The impact of her textbooks are considered classics and have been enormous not only in the U.S., but also in a number of different translations that have been read around the world. Her major works consist of Differential Psychology published in 1958, Psychological Testing published in 1988, as well as Fields of Applied Psychology published in 1979 (1990). Other principal publications by Anne Anastasi stated by the Biographical Dictionary of Psychology include Heredity, environment and the question 'how' (1958), Sex differences: Historical perspectives and methodological implications (1981), and also The gap between environmental and psychometric orientations (1991). From the years 1946 to 1947 she served as president of the Eastern Psychological Association, from 1956 to 1957 she served as president of the APA Division of General Psychology, from 1965 to 1966 she served as president of the APA Division of Evaluation and Measurement, and from 1965 to 1967 she served as president of the American Psychological Foundation (1990). She also became the first female president of the American Psychological Association in fifty years in 1972. In 1977 she received the Educational Testing Service Award for Distinguished Service to Measurement, and then in 1981 she received the Distinguished Scientific Award for the Applications of Psychology. She has also received honorary degrees from the University of Windsor, Villanova University, Cedar Crest College, LaSalle College, and Fordham University.
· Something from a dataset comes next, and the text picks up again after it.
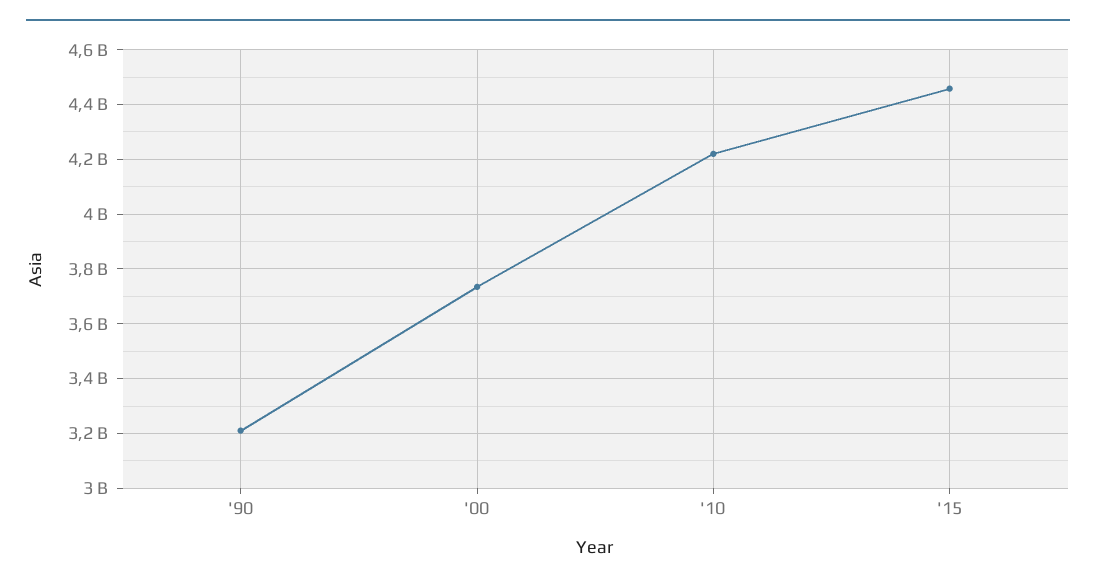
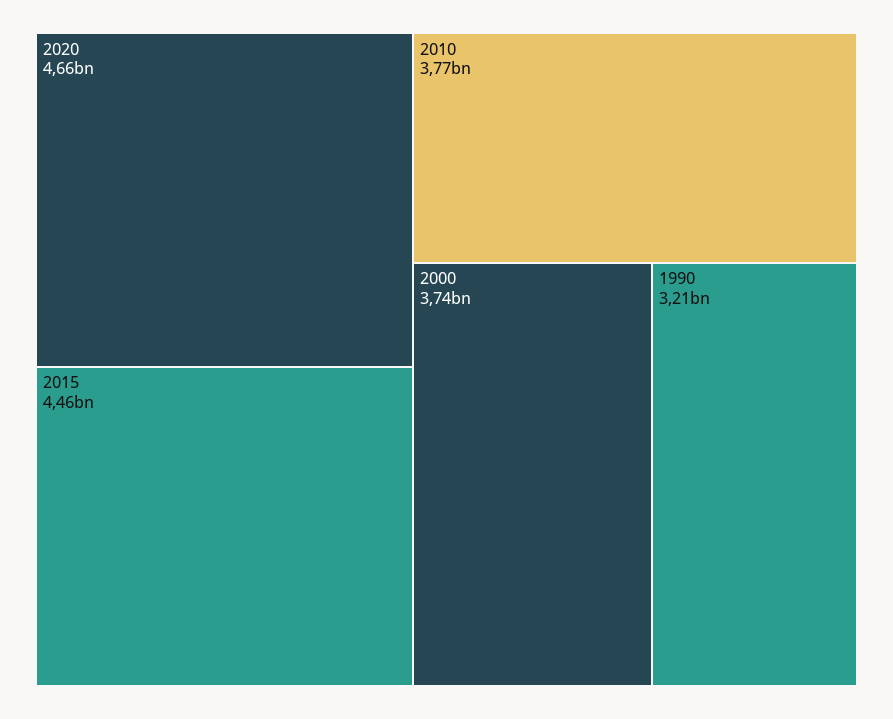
'10: 4225000000 -> 3770000000
2020: none -> 4660000000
Then in 1983 she received the American Educational Research Award for Distinguished Contributions to Research in Education. In 1984 she was honored with the E.L. Thorndike Medal for Distinguished Psychological Contributions to Education from the APA Division of Educational Psychology, as well as the American Psychological Foundation Gold Medal for lifetime achievement. In the summer of 1987 she was presented with the National Medal of Science by President Ronald Reagan. Anne Anastasi was known and seen by her peers as the prominent living woman in psychology in the English-speaking world up until her death in the year 2001.